В отличие от широкого «приурочения» легенд, действие преданий происходит только в историческом времени, не вторгаясь ни во время мифическое, ни в настоящее. Обязательной дистанцией, отделяющей их от времени носителя, П. отличается как от утопических легенд (которые описывают настоящее или эсхатологическое будущее), так и от сказа, мемората, слуха и т. п., события которых близки по времени к жизни их носителей. Если такие тексты (слухи и т. п. «актуальные» тексты) не исчезают «за давностью», то временная дистанция превращает их в предания.
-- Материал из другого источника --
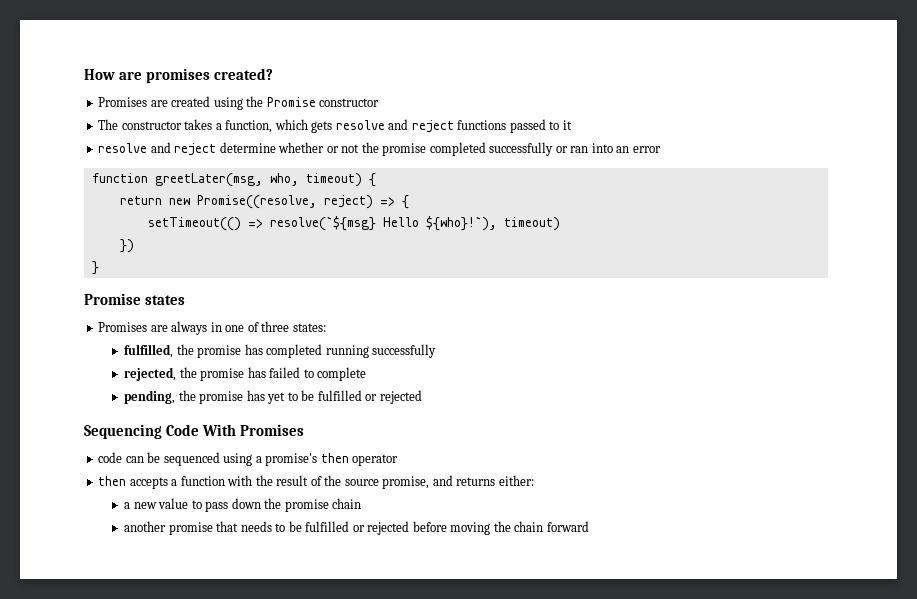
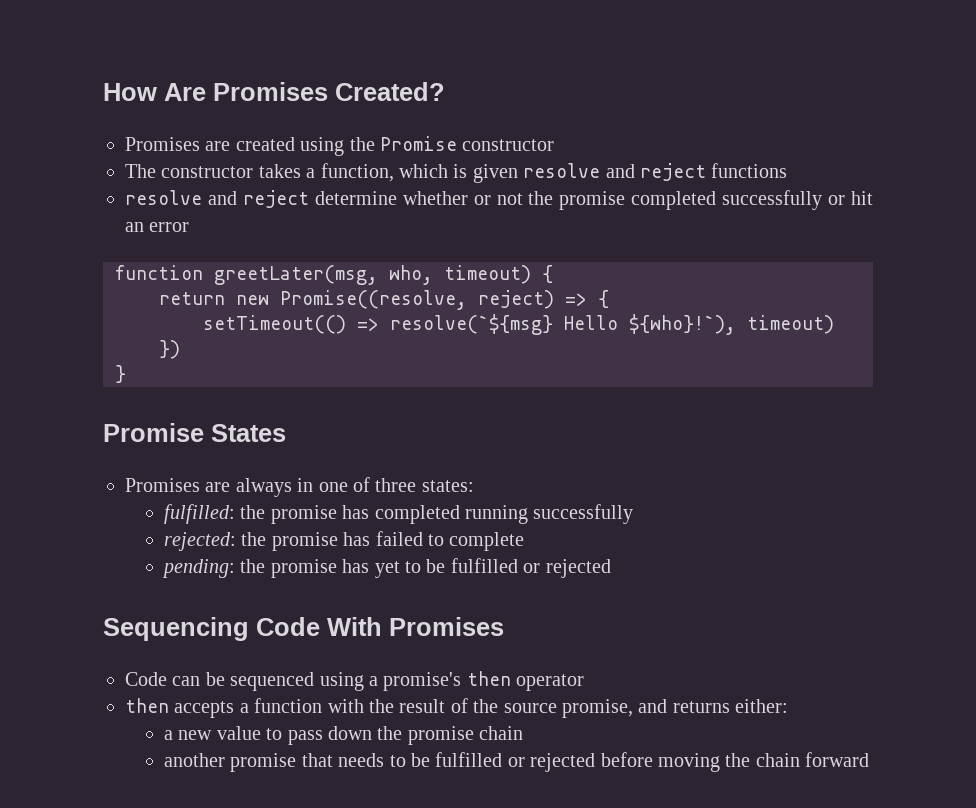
[118,68,273,83] are promises created? -> [164,82,445,101] Are Promises Created?
[311,121,333,133] gets -> [453,164,518,183] is given
[509,119,572,133] passed to it -> (788, 170) none
[570,143,613,153] ran into -> [851,191,873,205] hit
[144,295,185,305] states -> [211,424,286,442] States
[124,344,174,358] fulfilled, -> [163,504,235,524] fulfilled:
[124,367,177,381] rejected, -> [163,532,236,551] rejected:
[124,390,176,404] pending, -> [161,559,235,578] pending:
[98,452,123,463] code -> [125,672,167,686] Code

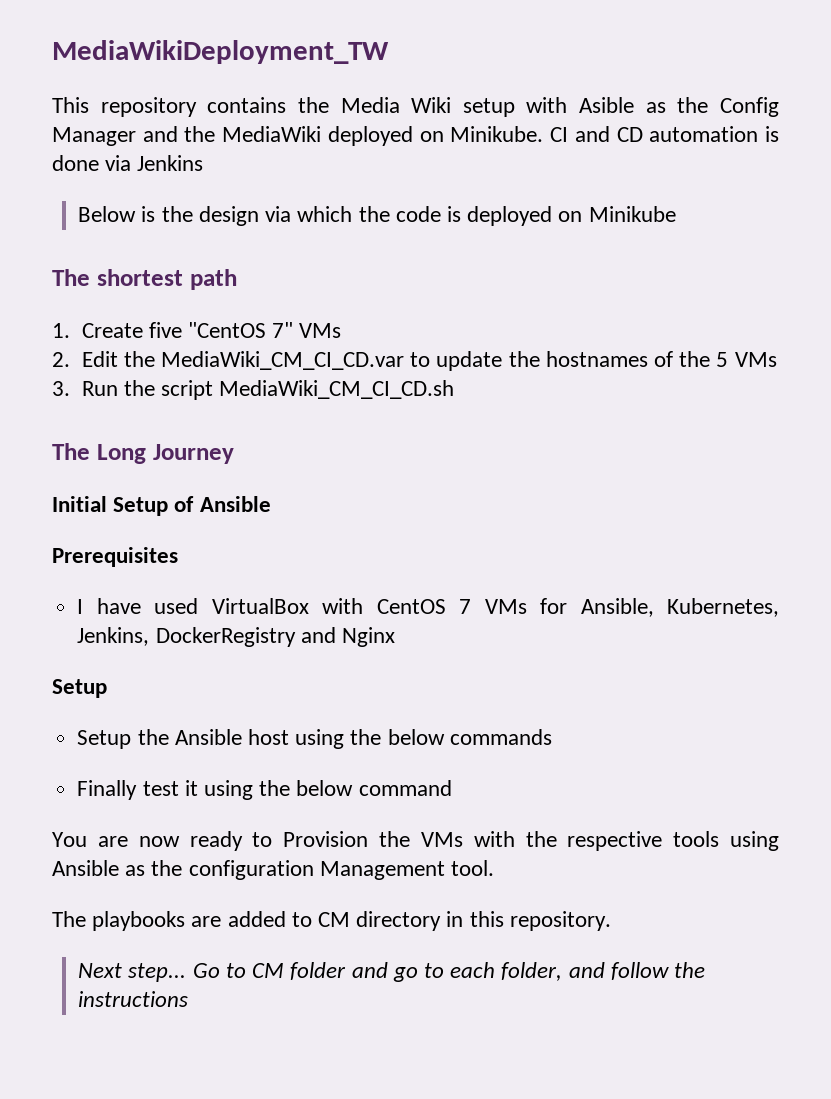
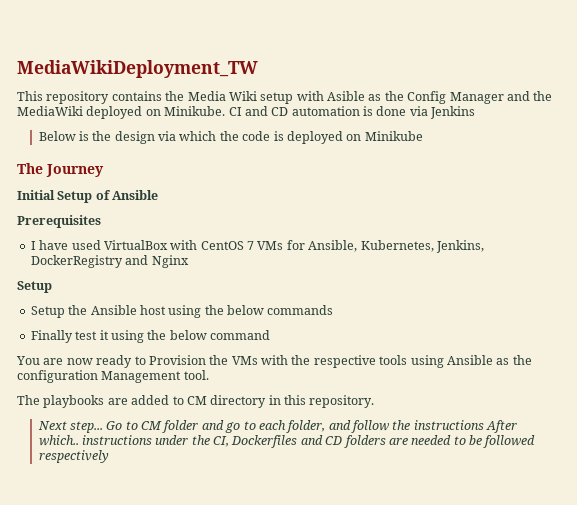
[96,269,237,290] [52,322,342,338] [52,351,777,371] [52,380,455,400] [52,443,146,464] shortest path // 1. Create five "CentOS 7" VMs // 2. Edit the MediaWiki_CM_CI_CD.var to update the hostnames of the 5 VMs // 3. Run the script MediaWiki_CM_CI_CD.sh // The Long -> (43, 168) none
(189, 999) none -> [486,420,518,433] [38,435,536,448] [38,450,109,463] After which.. instructions under the CI, Dockerfiles and CD folders are needed to be followed respectively

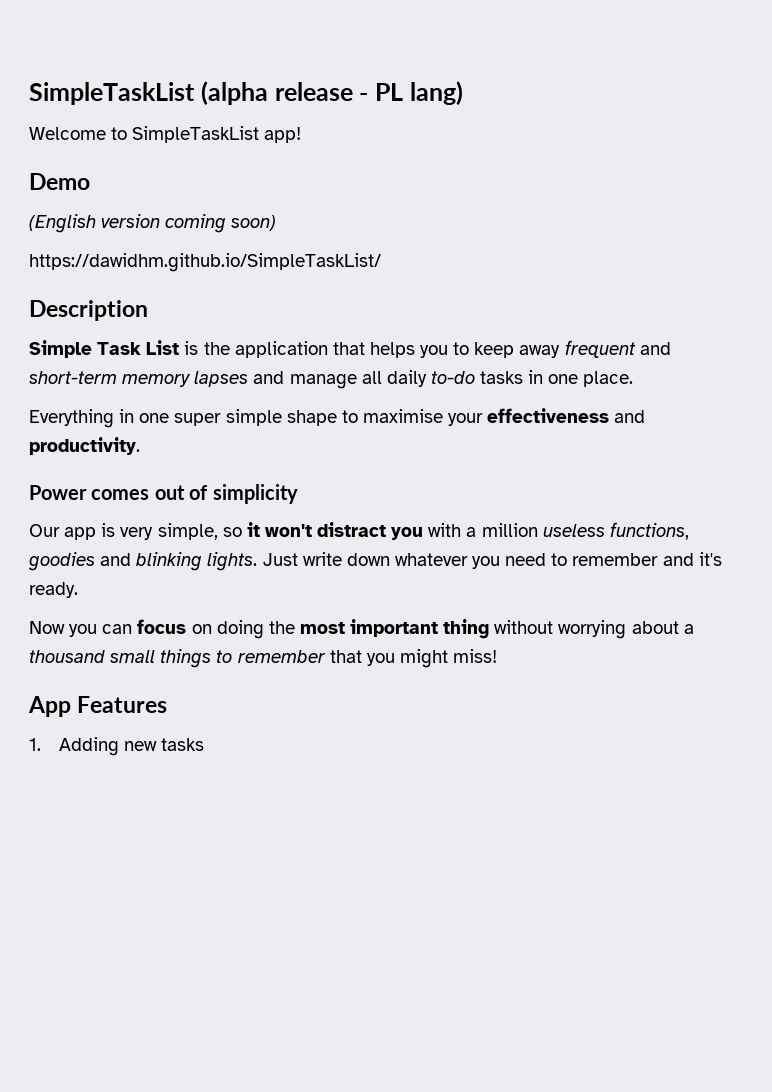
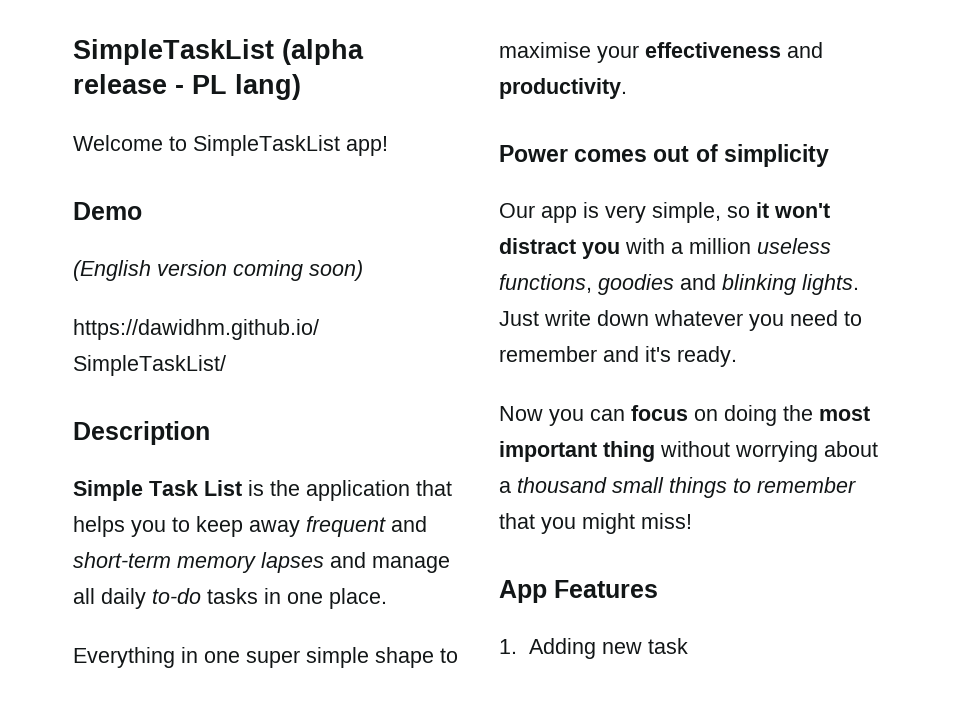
[161,738,205,751] tasks -> [648,638,689,654] task

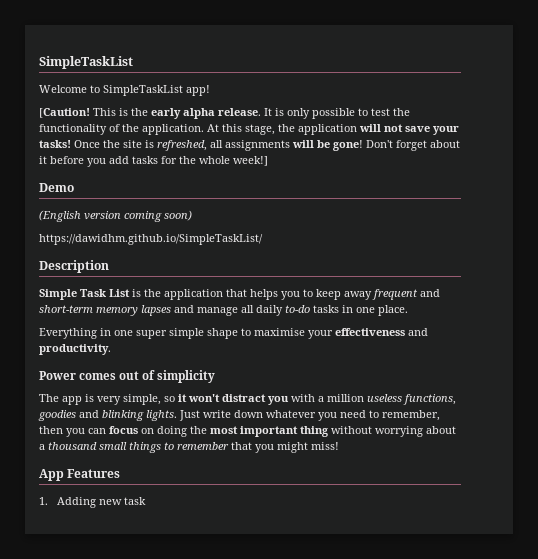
[73,39,364,65] [73,74,301,100] SimpleTaskList (alpha release - PL lang) -> [39,56,133,69] SimpleTaskList
(388, 146) none -> [39,108,410,119] [39,124,459,135] [39,140,460,151] [39,156,268,167] // [Caution! This is the early alpha release. It is only possible to test the functionality of the application. At this stage, the application will not save your tasks! Once the site is refreshed, all assignments will be gone! Don't forget about it before you add tasks for the whole week!]
[499,203,535,218] Our -> [39,394,59,402] The
[499,346,737,367] [499,406,543,421] remember and it's ready. // Now -> [382,410,440,421] [39,426,63,434] remember, then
Хотя П. имеют и собственный набор мотивов, главным образом в них воспроизводятся традиционные мифологические схемы, приспособленные к реальным (или квазиреальным) событиям. Чаще всего воспроизводится схема или отдельные моменты биографии культурного (или сказочного) героя (чудесное рождение, чудесные свойства или владение чудесным предметом), приписываемые историческому герою. Признаки мифологического героя подвергаются «модернизации», «социализации», отсюда распространённый в преданиях мотив героя-заступника, защитника угнетённых.
Воспроизведение в исторических преданиях мифологических сюжетов и схем делает неправомочным вопрос об исторической достоверности преданий для таких традиций, где они не являются единственным видом исторической памяти, а сосуществуют с более «рациональной» историей. Содержанием П. является не историческое событие, а воспроизводимая мифологическая схема (сходные проблемы возникают и при изучении эпоса, в котором фигурируют исторические имена, события и достоверные названия местностей). Особенно заметны эти свойства в таких поздних исторических текстах, которые вообще не трансформируют историю, но лишь отбирают из неё факты, укладывающиеся в мифологизирующую схему канонической биографии (отчасти заданную упоминавшимся выше античным жанром). Наиболее характерный пример - каноническая биография Наполеона. В том виде, в каком она существует в «массовом» сознании, она настолько препарирована этим сознанием, что дала повод пародировать её как типичный солярный миф. Таким образом, если легенда, сакрализуясь, стремится к жанру жития, то П. в своём движении в мирскую сторону вырождается в исторический анекдот.